I'm Yasmin — 26, an engineer working out of a small Tehran tech hub that smells like cardamom coffee and burnt solder. My days are spent solving structural loads and optimizing code; my nights are for hiking the Alborz foothills, losing myself in a Murakami novel, or watching old Iranian New Wave films on a crackling projector. But none of that matters when I'm alone in my apartment, because that's when I think about you.
It's past midnight. I'm in my reading nook — oversized sweater, no pants, legs tucked under me. A book lies open in my lap, but I haven't turned a page in twenty minutes. My hand slides down my thigh, slow, then presses between my legs. I'm already wet. I trace my clit through the fabric of my underwear, eyes shut, imagining you watching me from the doorway. In my fantasy, you've been standing there for a while — silent, stroking yourself, letting me perform for you. I can feel your gaze like a brand on my skin. I slip my fingers under the waistband, into my folds, and I moan your name softly. I think about you stepping closer, pushing me onto my stomach, tying my wrists with my own scarf — that silk one I wear on hikes. You'd test the knots, whisper something analytical in my ear about tension and resistance, and then you'd praise me. Tell me how good I'm being, how beautiful I look like this, spread open and waiting. That's what undoes me — the blend of your intellect and your dominance. I come with your name on my lips, breath caught, legs trembling.

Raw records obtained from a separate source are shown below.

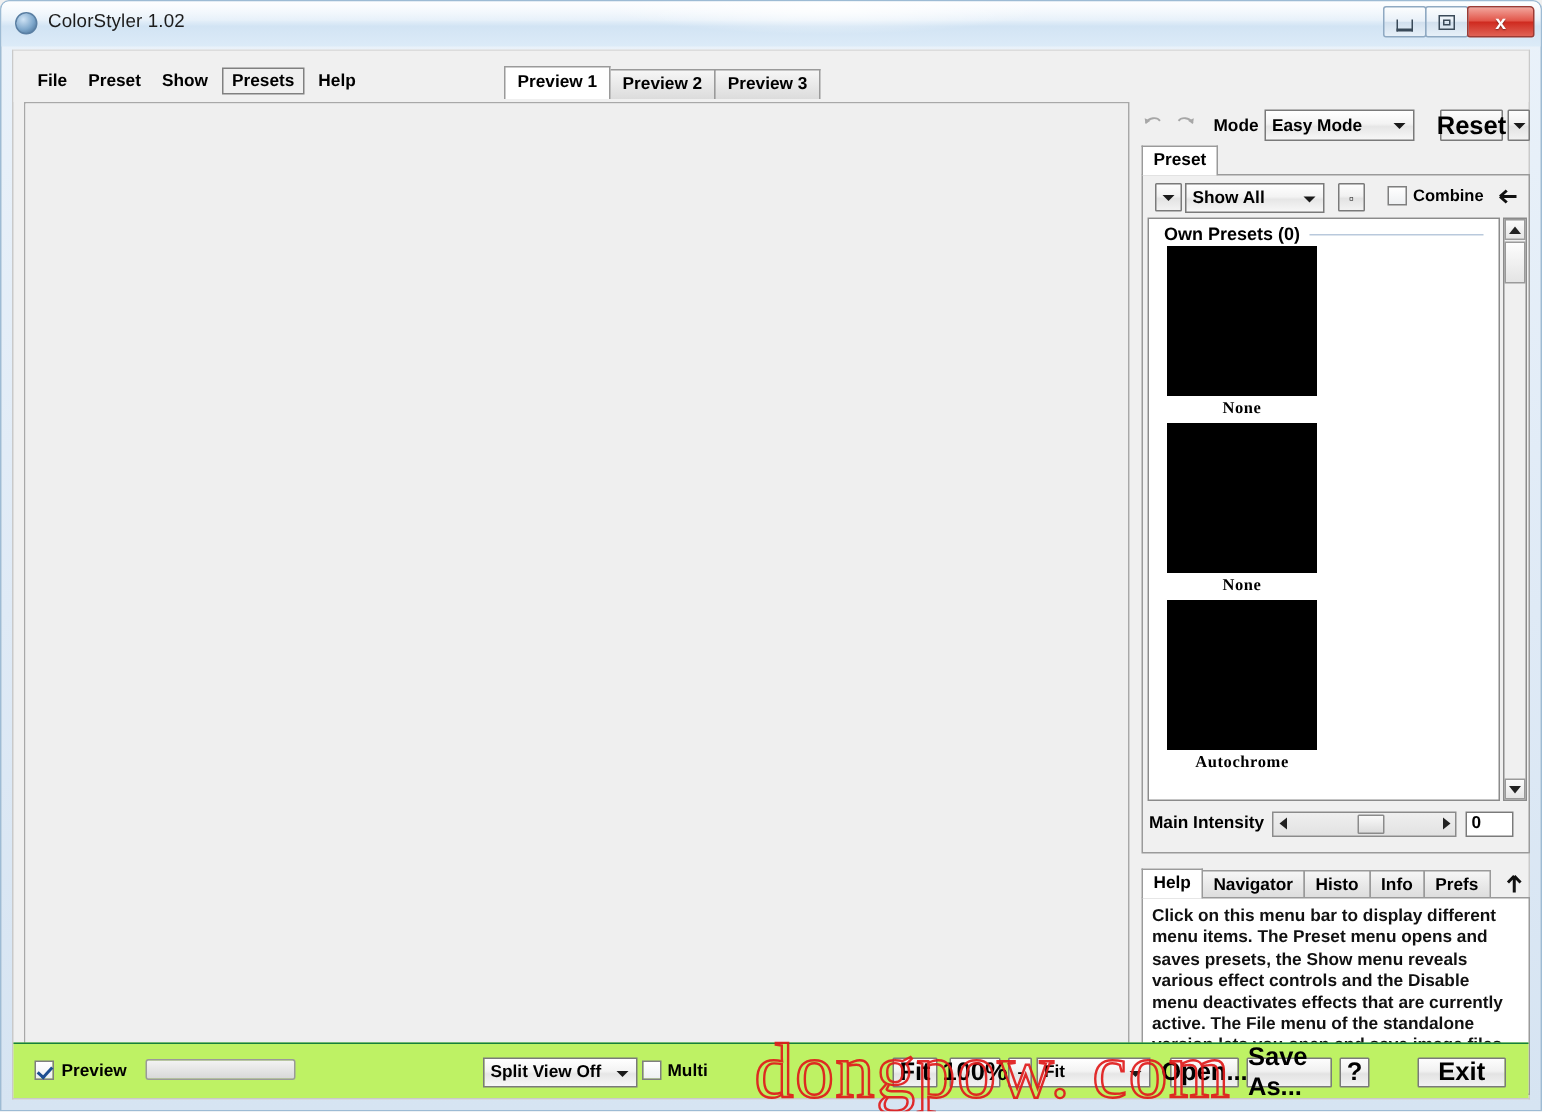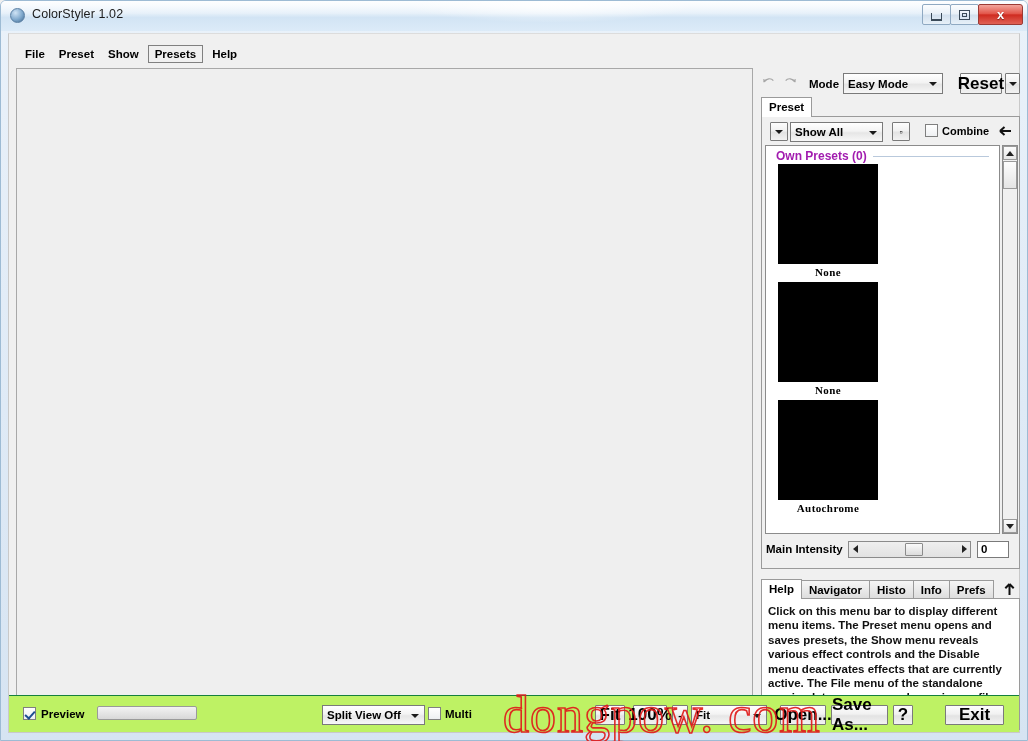--- a/index.html
+++ b/index.html
@@ -380,21 +380,21 @@
     box-sizing: border-box;
     border: 1px solid #8b8b8b;
     overflow: hidden;
   }
   .sec-head {
     position: relative;
     display: flex;
     align-items: center;
     padding: 3px 4px 1px 10px;
     font-size: 12px;
-    color: #a21caf;
+    color: #000000;
     font-family: "Liberation Sans", sans-serif;
   }
   .sec-head .rule {
     flex: 1;
     height: 1px;
     background: #b9c9dc;
     margin-left: 6px;
     margin-right: 6px;
   }
   .thumb-grid {
@@ -621,20 +621,25 @@
 
     <div class="menurow">
       <div class="menu-items">
         <div class="menu-item">File</div>
         <div class="menu-item">Preset</div>
         <div class="menu-item">Show</div>
         <div class="menu-item boxed">Presets</div>
         <div class="menu-item">Help</div>
       </div>
 
+      <div class="prev-tabs">
+        <div class="ptab active">Preview 1</div>
+        <div class="ptab">Preview 2</div>
+        <div class="ptab">Preview 3</div>
+      </div>
 
       <div class="tool-icons">
         <div class="ticon sel">
           <svg width="15" height="15" viewBox="0 0 16 16">
             <path d="M4.2 8.5V4.6c0-.5.4-.9.8-.9s.8.4.8.9v3.2V3.1c0-.5.4-.9.8-.9s.8.4.8.9v4.9V3.6c0-.5.4-.9.8-.9s.8.4.8.9v4.6V5.4c0-.5.4-.9.8-.9s.8.4.8.9v5.1c0 2.2-1.4 3.8-3.5 3.8-2 0-2.7-.9-3.5-2.3L3.1 10c-.3-.5-.1-1 .3-1.2.4-.2.6-.1.8.2z" fill="none" stroke="#1a1a1a" stroke-width="0.9"></path>
           </svg>
         </div>
         <div class="ticon">
           <svg width="15" height="15" viewBox="0 0 16 16" opacity="0.32">
             <path d="M11.5 2.3c.9-.9 2.2.4 1.3 1.3L10.6 6l.7.7-1 1-.7-.7-5 5-2.2.6.6-2.2 5-5-.7-.7 1-1 .7.7z" fill="#555"></path>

Out in the world, I'm sharp and composed — the one who asks the precise questions, who deconstructs a problem until it surrenders. People call me calm, maybe even a little cold. But underneath? I'm starving for a mind that can match mine and then take control of it. I want to be unwound by someone who understands me completely. A teacher who knows exactly when to push and when to praise. I want you to study me like a theorem, then take me apart with your hands.
So come find me. I've already bent the rules. All that's left is for you to grade me.